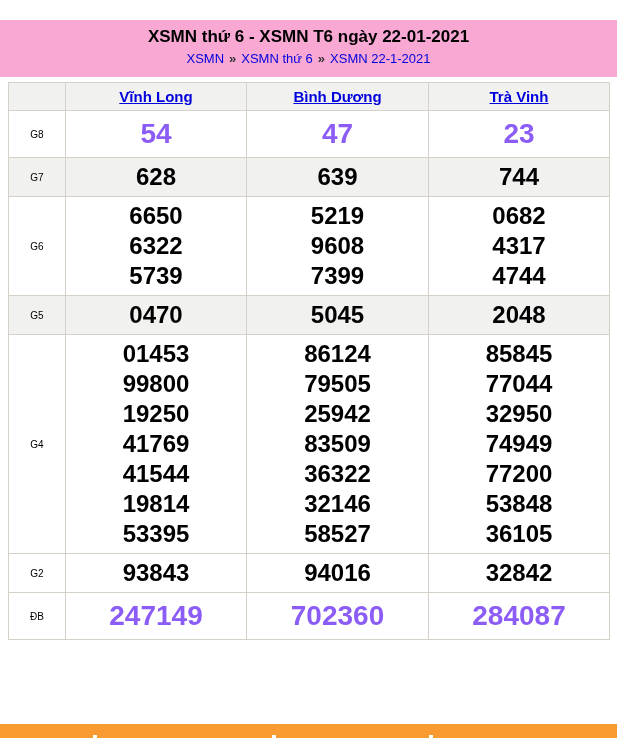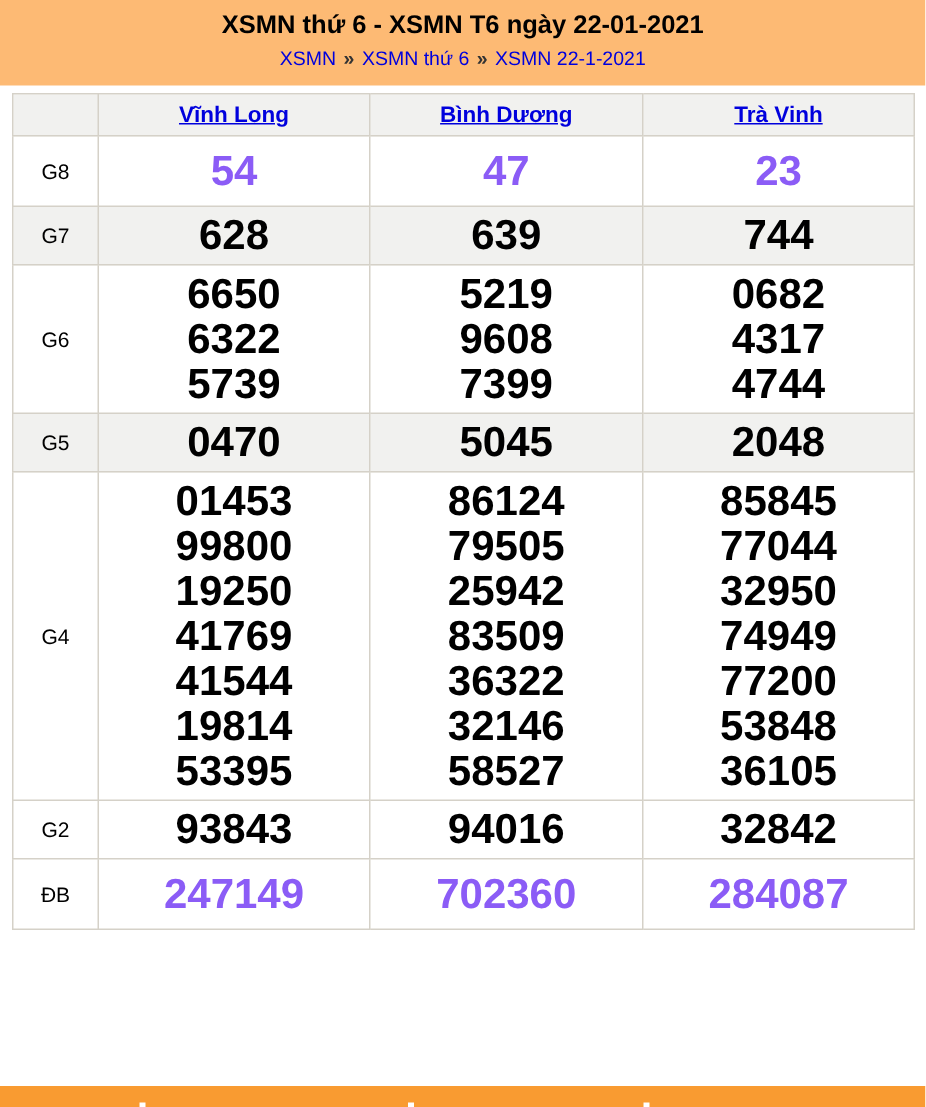"XSMN thứ 6 - XSMN" .banner { background: #fdba74 -> #f9a8d4; margin-top: none -> 20px }
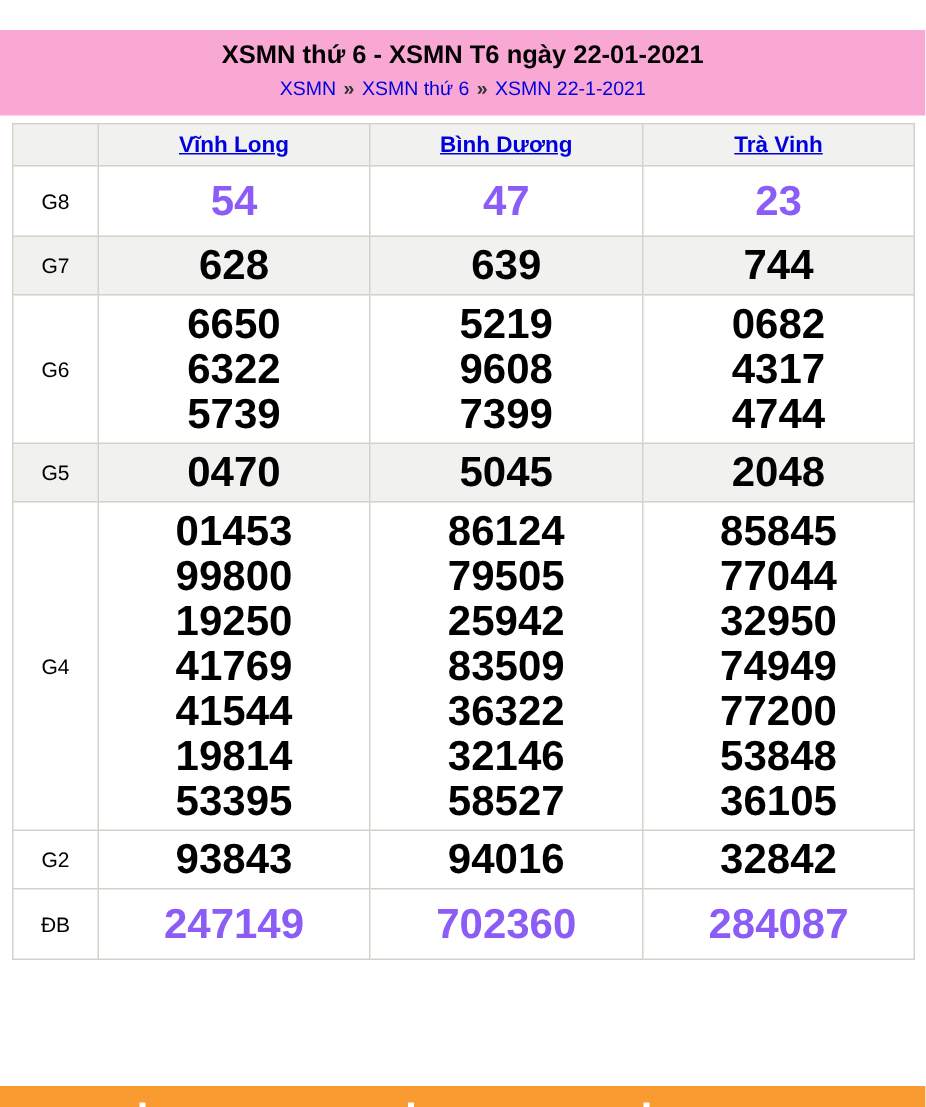"G8" td.prize-label { font-size: 14px -> 10px }
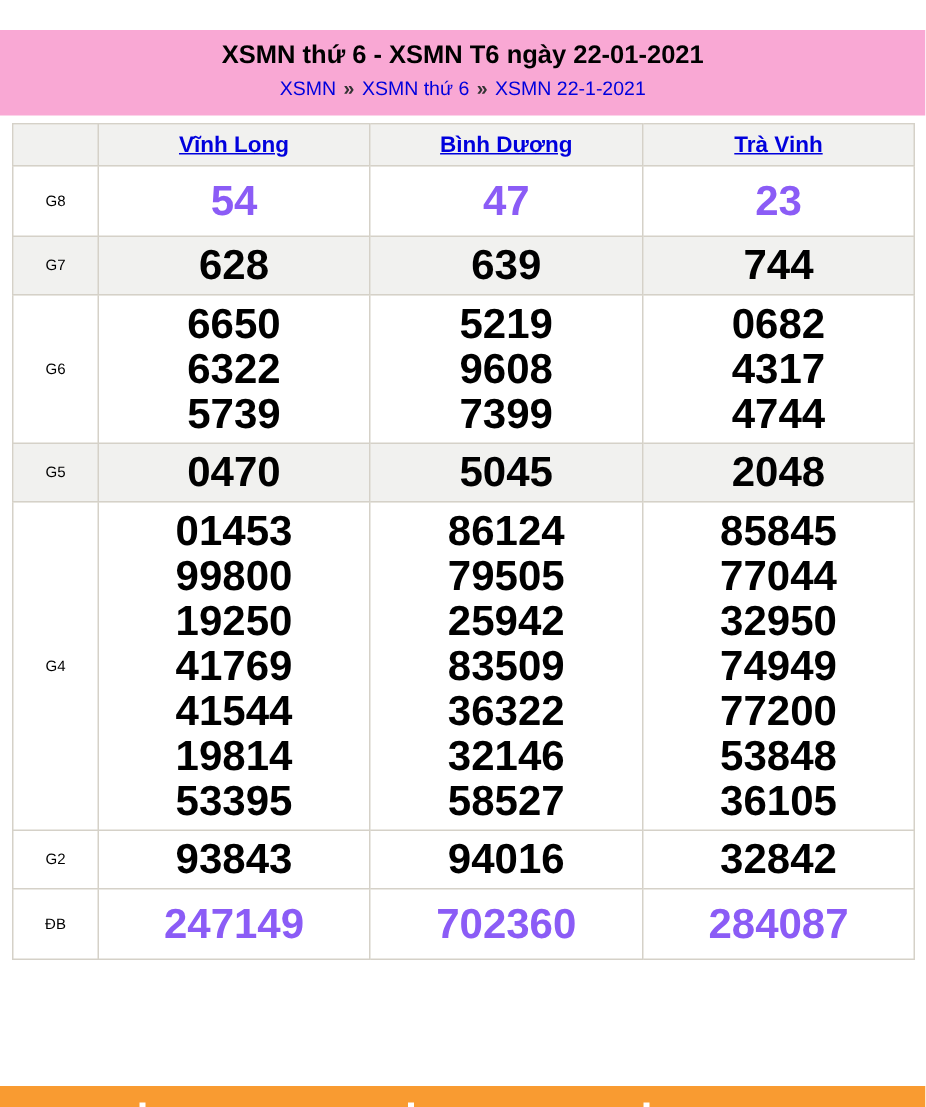"628" .num { font-size: 28px -> 24px }
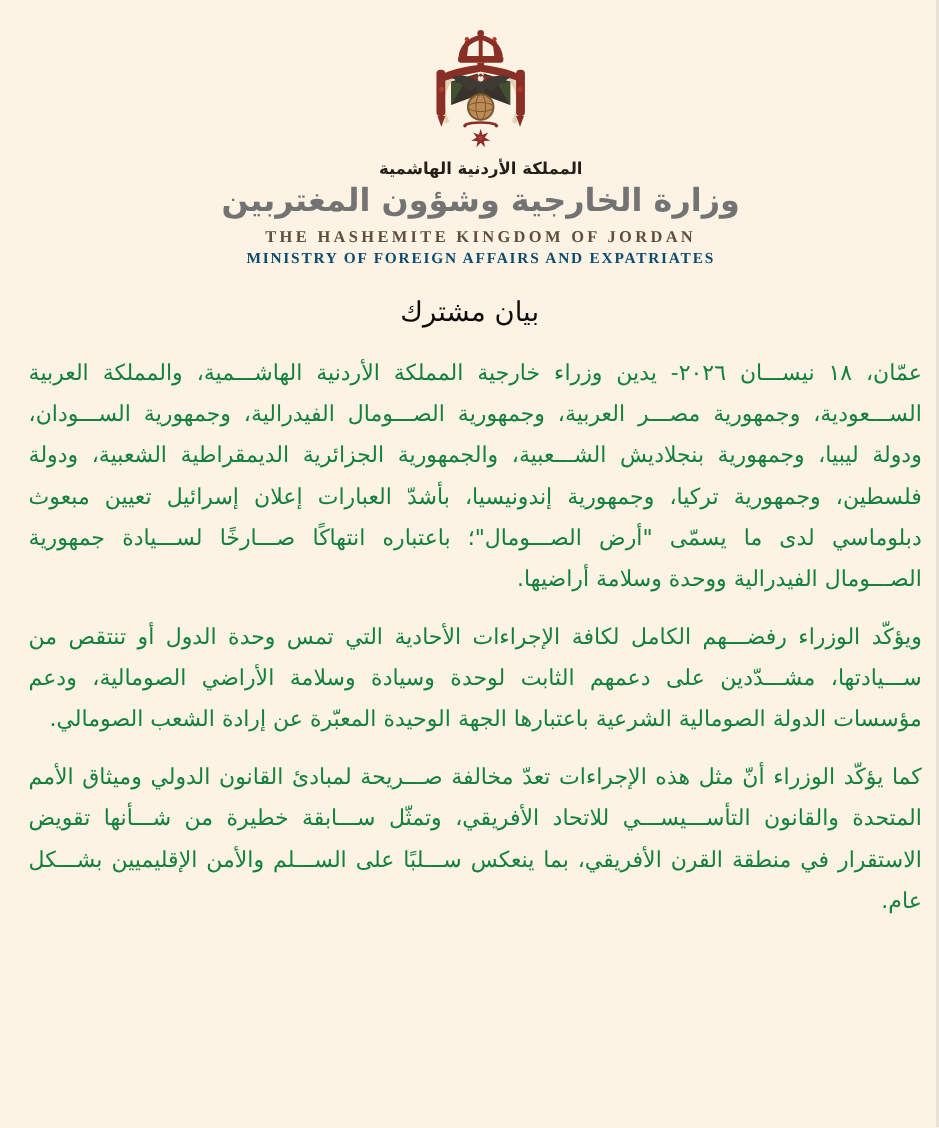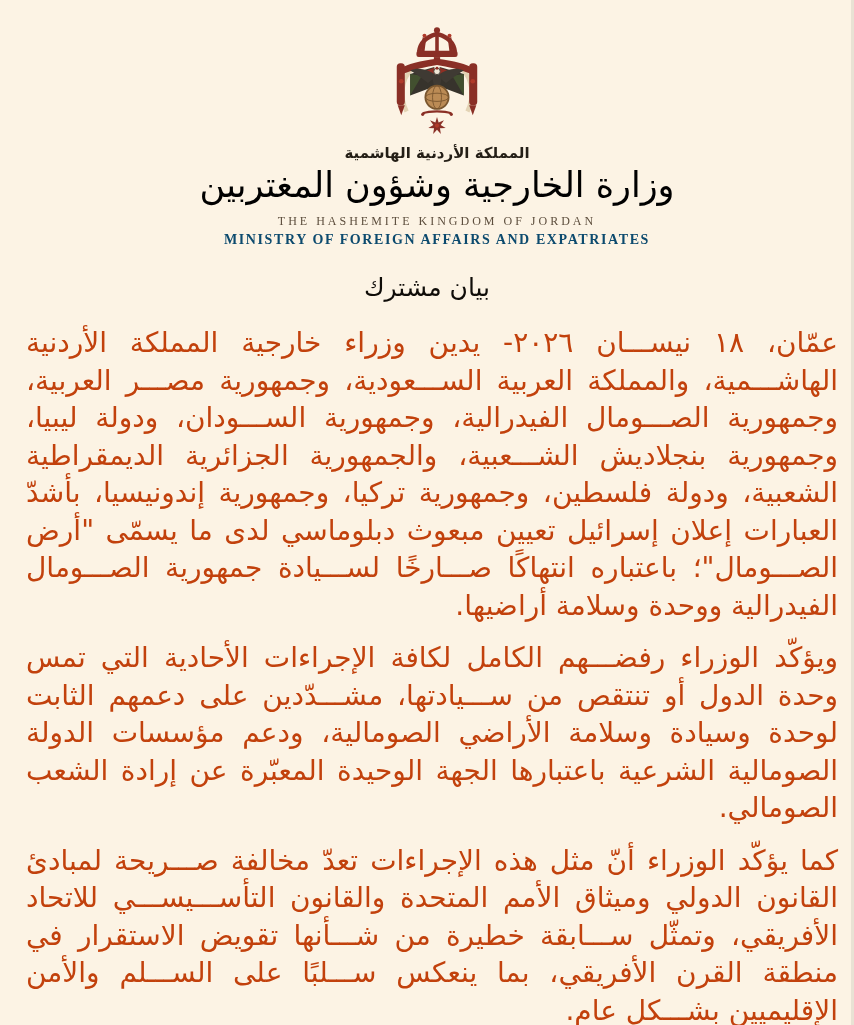"وزارة الخارجية وشؤون المغتربين" .ministry-ar { color: #000000 -> #737373; font-size: 35px -> 29px; font-weight: normal -> bold }
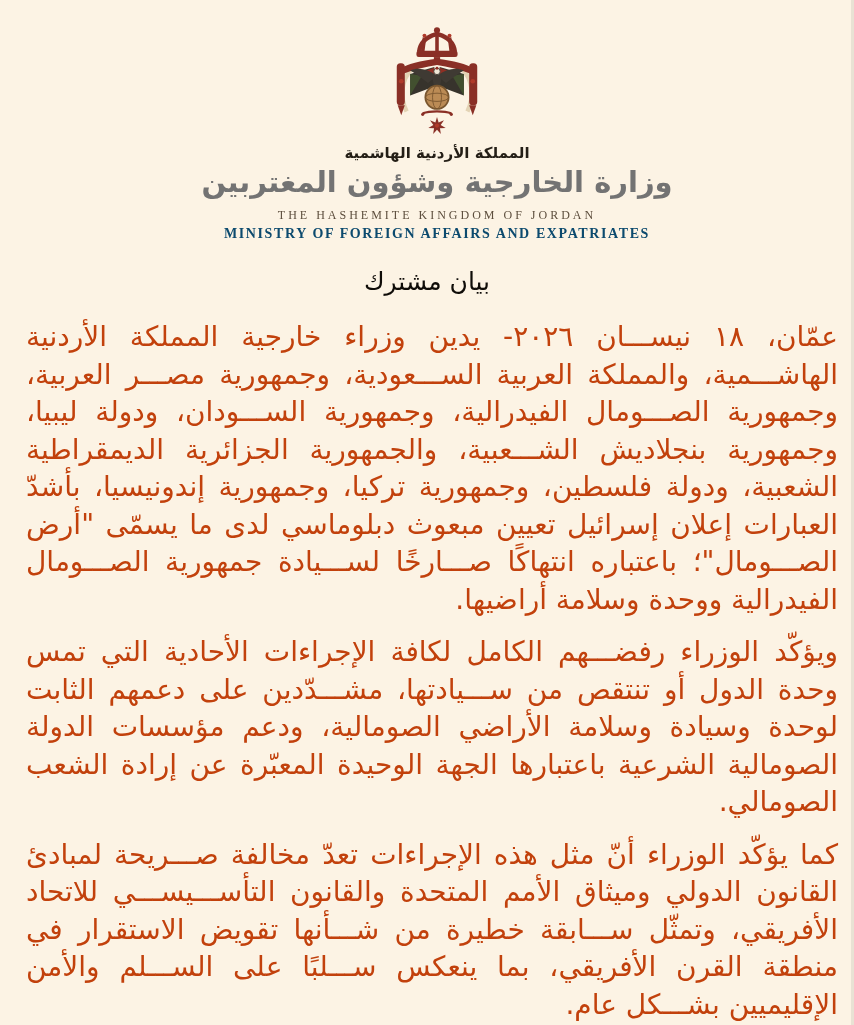"THE HASHEMITE KINGDOM OF JORDAN" .kingdom-en { font-size: 12px -> 15px; font-weight: 400 -> 700 }
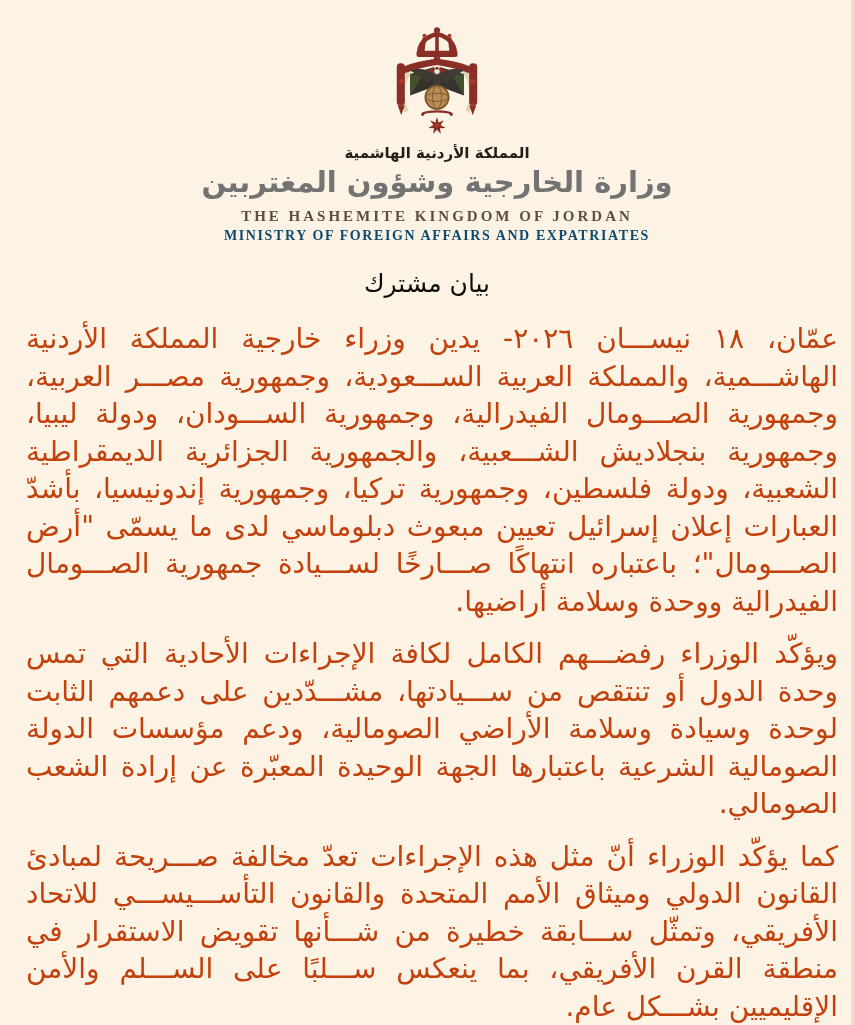"عمّان، ١٨ نيســـان ٢٠٢٦- يدين" .para { color: #c2410c -> #15803d; font-size: 28px -> 20px }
--------
## WHAT THIS TASK INVOLVES
Write out, word for word, the line containing "HASHEMITE KINGDOM OF" and each line after it to the end of the data, and nothing more. Drop the pictures.

## RESPONSE TO THE TASK
"THE HASHEMITE KINGDOM OF JORDAN" .kingdom-en { font-size: 12px -> 15px; font-weight: 400 -> 700 }
"عمّان، ١٨ نيســـان ٢٠٢٦- يدين" .para { color: #c2410c -> #15803d; font-size: 28px -> 20px }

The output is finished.